La aparición del cine y los efectos especiales hizo que el público reclamara a los magos prodigios de más envergadura. Algo que tenía sus peligros. El Gran Lafayette (1871-1911) presentaba un monumental espectáculo en Edimburgo cuando una lámpara provocó un incendio. Fallecieron 10 miembros de la compañía. Entre los cadáveres se identificó por la vestimenta a Lafayette, pero dos días más tarde, en las tareas de desescombro, apareció otro cuerpo vestido igual. Algunos detalles permitieron certificar que este era el cadáver del mago y que el primero correspondía a un doble de Lafayette, imprescindible para determinadas ilusiones. El norteamericanoChung Ling Soo (1861-1918) murió en Londres al fallar el truco de La bala atrapada. El propio Houdini, que había descrito la muerte de tragasables, falleció en un accidente laboral. Tras un espectáculo en Montreal, unos jóvenes le retaron a recibir una serie de puñetazos en el abdomen para demostrar su legendaria fuerza. Houdini aceptó, pero el primer puñetazo llegó sin que él estuviera preparado. Pese a los dolores y la fiebre, siguió con sus actuaciones unos pocos días, hasta que un desmayo aconsejó llevarlo al hospital. Falleció de peritonitis.

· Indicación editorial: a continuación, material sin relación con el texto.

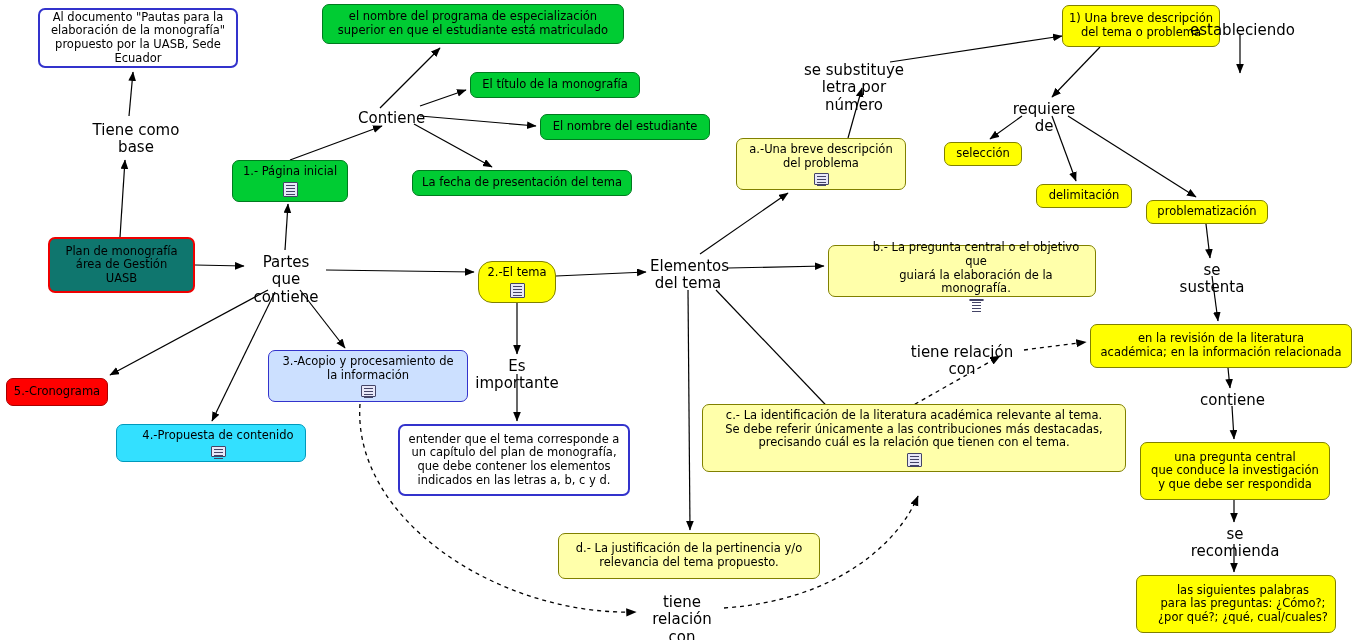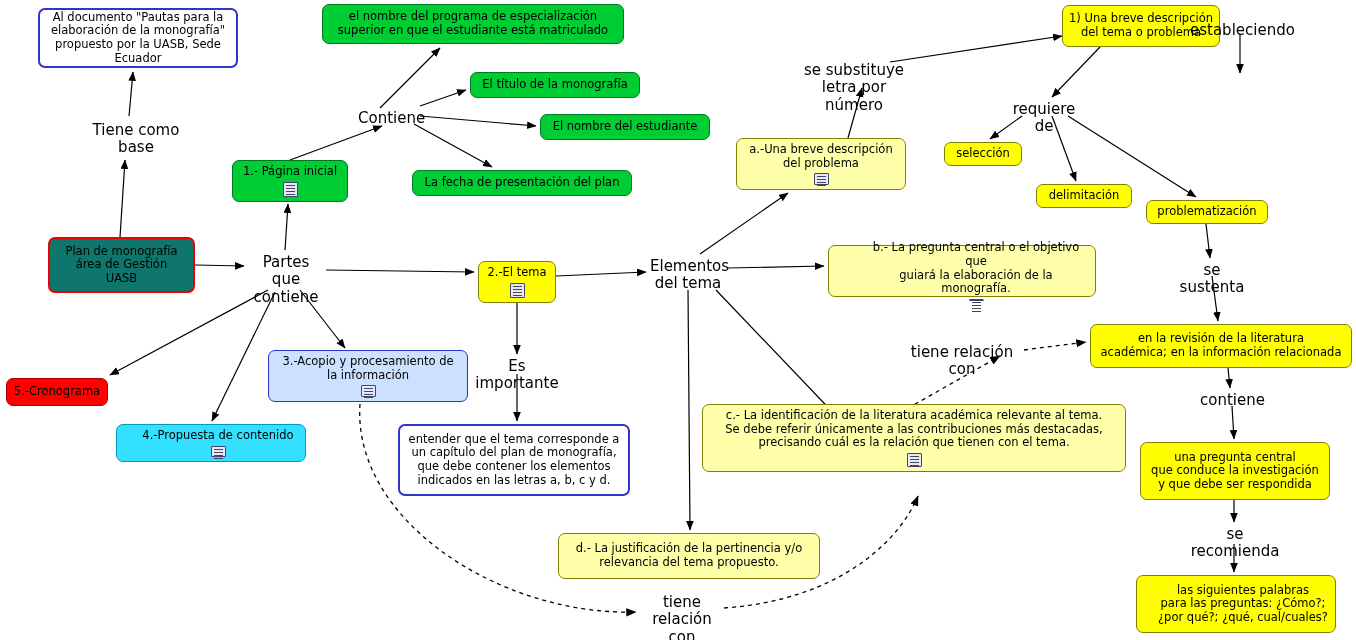--- a/index.html
+++ b/index.html
@@ -181,7 +181,7 @@
   </div>
 
   <div class="node green" style="left:412px; top:170px; width:220px; height:26px;">
-    <span class="label">La fecha de presentación del plan</span>
+    <span class="label">La fecha de presentación del tema</span>
   </div>
 
   <div class="node green" style="left:232px; top:160px; width:116px; height:42px;">

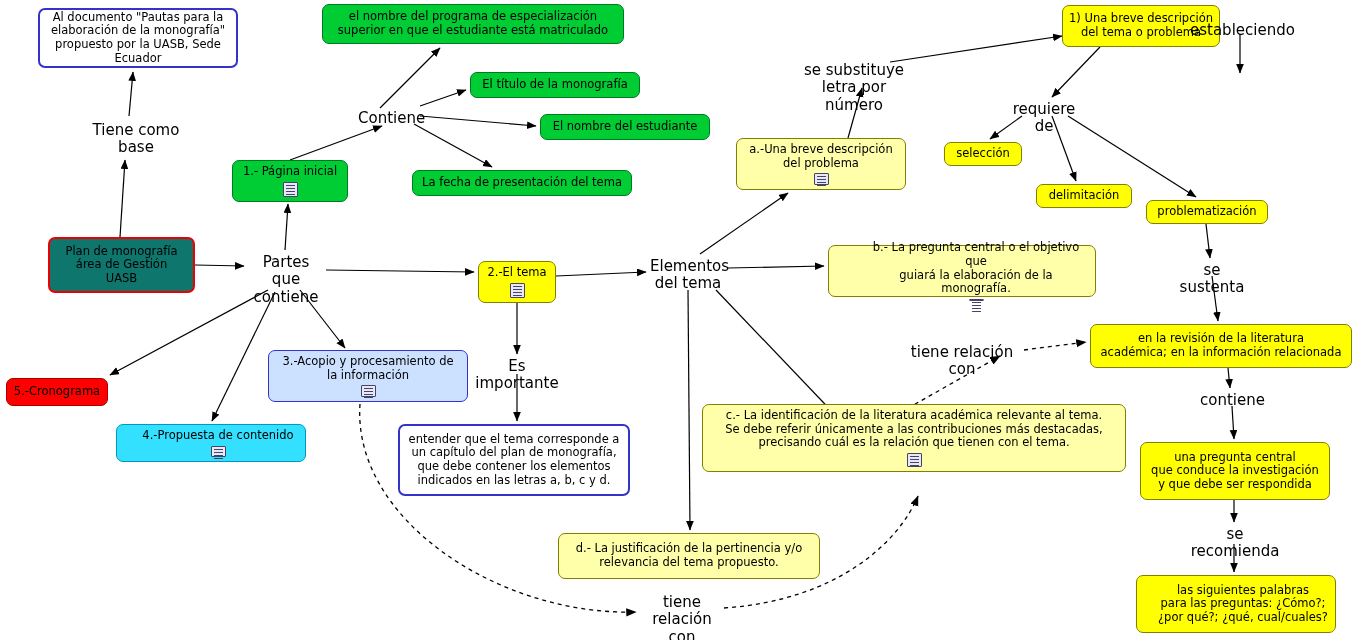--- a/index.html
+++ b/index.html
@@ -195,7 +195,7 @@
 UASB</span>
   </div>
 
-  <div class="node yellow" style="left:478px; top:261px; width:78px; height:42px;">
+  <div class="node yellow" style="left:478px; top:261px; width:78px; height:42px;border-radius:14px;">
     <span class="label">2.-El tema</span>
     <span class="doc-icon"></span>
   </div>

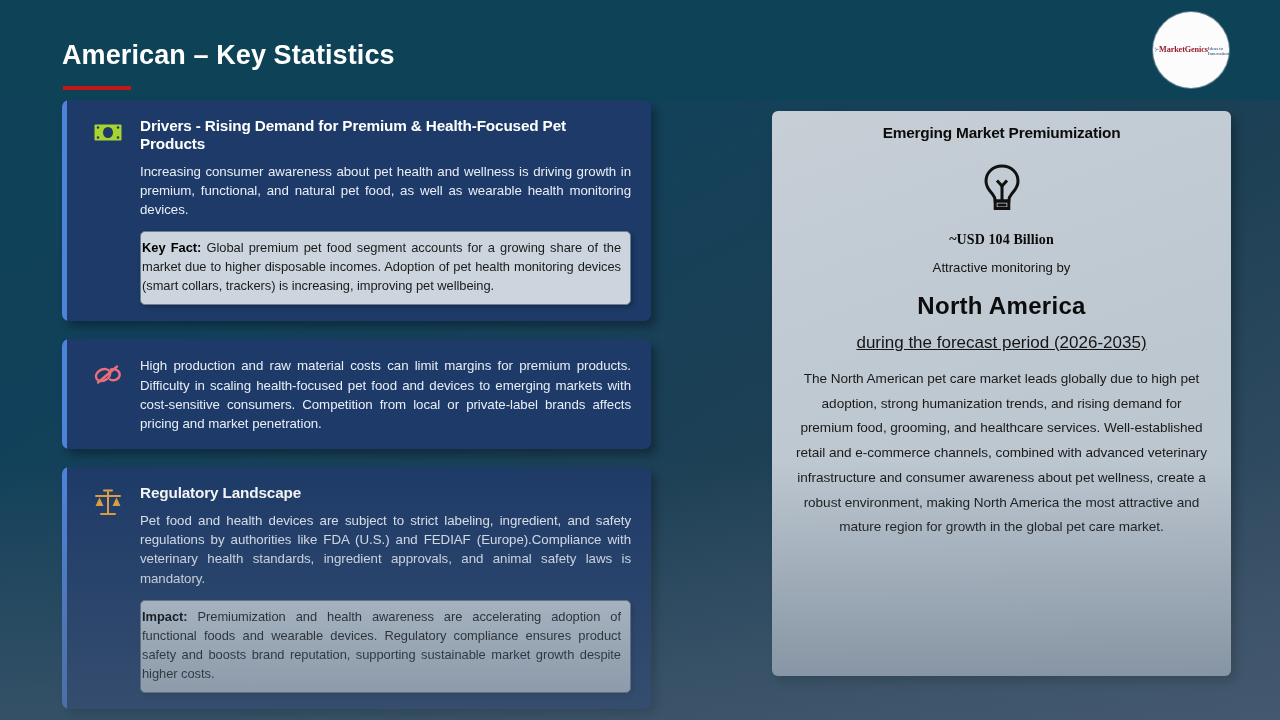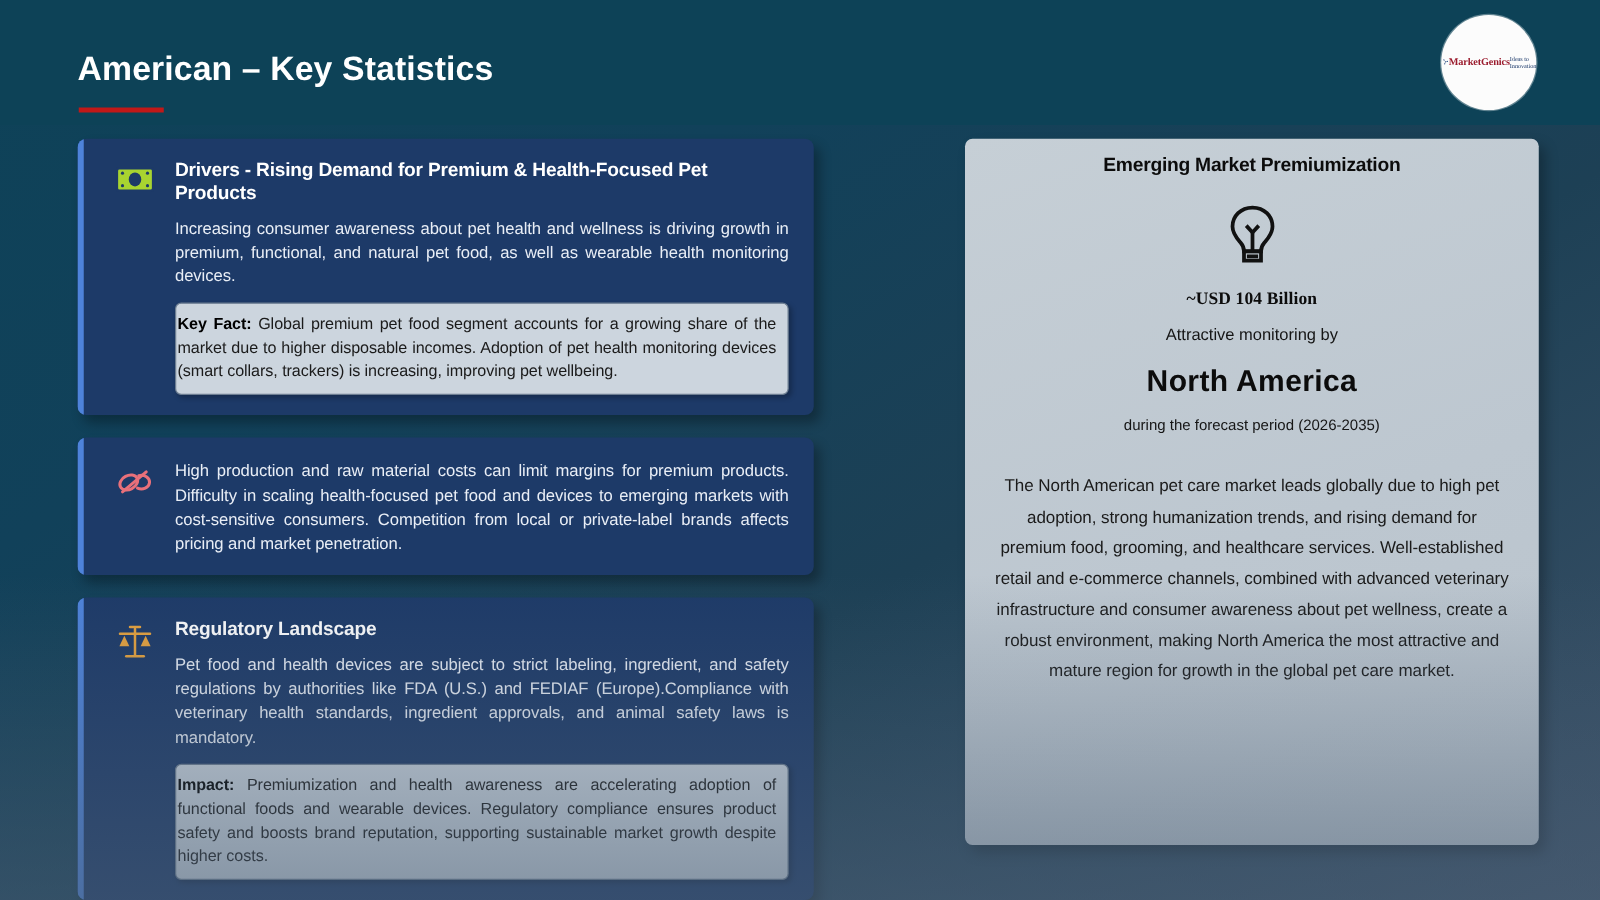--- a/index.html
+++ b/index.html
@@ -101,7 +101,7 @@
   .cards {
     position: absolute;
     left: 62px;
-    top: 111px;
+    top: 100px;
     width: 589px;
   }
 

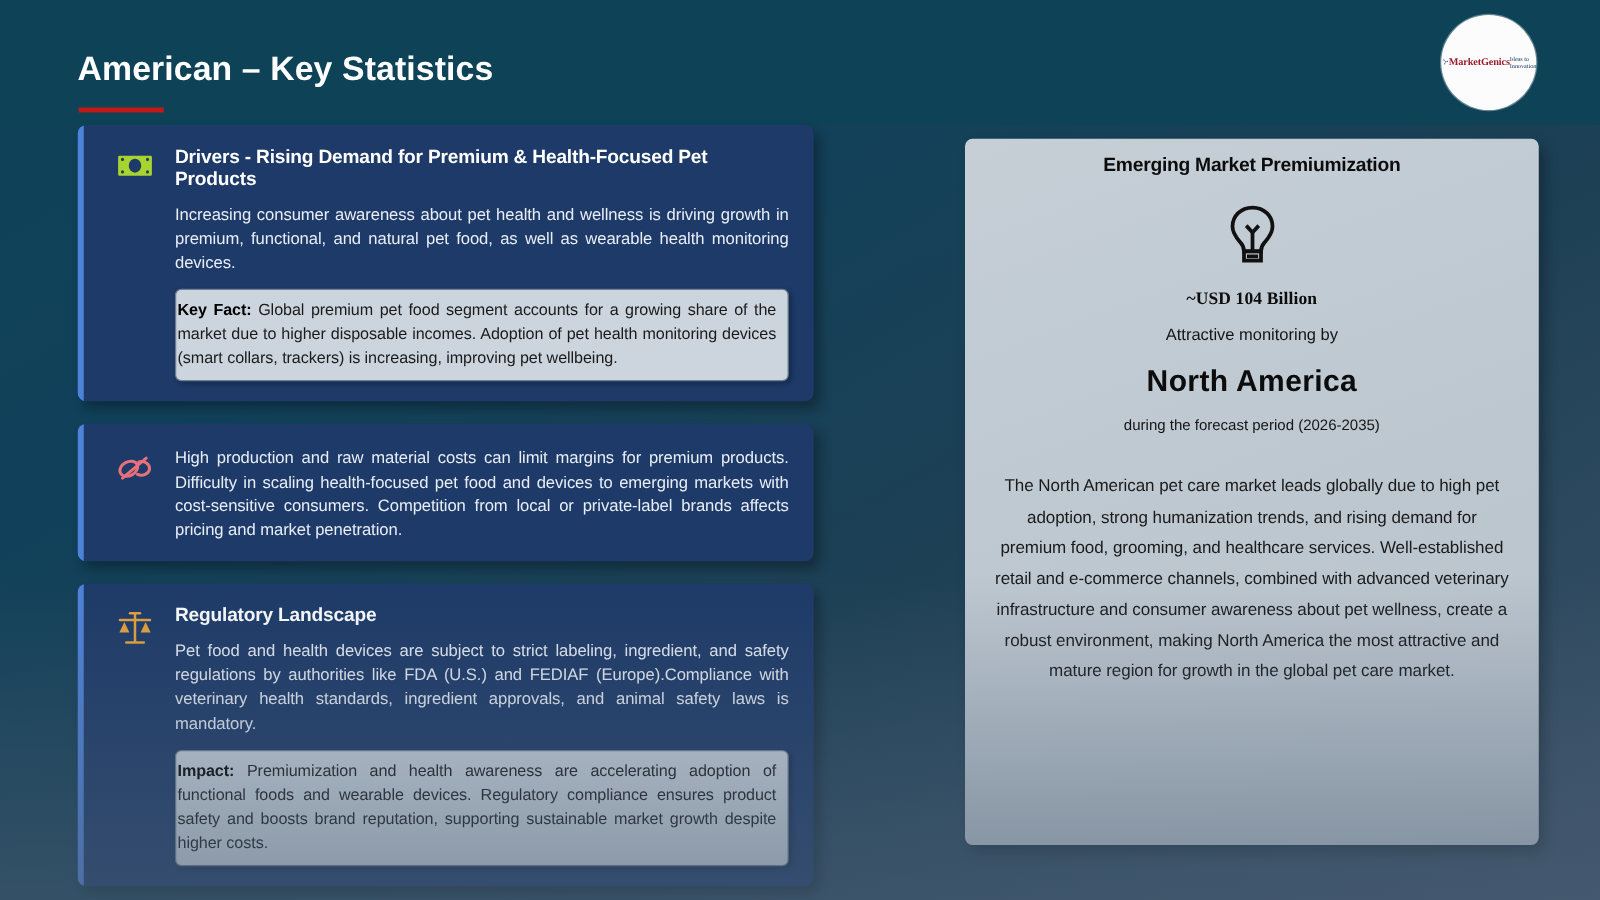--- a/index.html
+++ b/index.html
@@ -219,9 +219,10 @@
   }
 
   .panel-period {
-    font-size: 12px;
+    font-size: 17px;
     color: #151515;
-    margin-bottom: 30px;
+    margin-bottom: 14px;
+    text-decoration: underline;
   }
 
   .panel-para {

La historia de la magia alberga muchos nombres. Gema Navarro, con la colaboración de Juan Tamariz, está en la tarea de publicar la historia de las magas, a las que se ha prestado muy poca atención. También son muchos los géneros. Desde el mentalismo a los grandes aparatos. Y… la magia de cerca, en la que parecen violarse las leyes del universo en una simple mesilla donde las manos (27 huesos y 19 músculos cada una) crean asombrosas ilusiones. Pero eso pide mucho trabajo. Lean las tareas que exige un breve movimiento de cartas descrito en el libro El placer de la magia, de Miguel Gómez, quien realiza juegos increíbles con los naipes: “Al levantar el paquete, comienza a girar la mano palma hacia arriba. Este es el momento en que las cartas empalmadas pueden quedar expuestas. Para evitarlo, estira por completo el dedo índice, apoya su falangeta contra la esquina exterior izquierda del paquete y cierra la horca del pulgar apoyando este dedo contra el costado del nudillo del índice”. En definitiva: el abracadabra hay que sudarlo.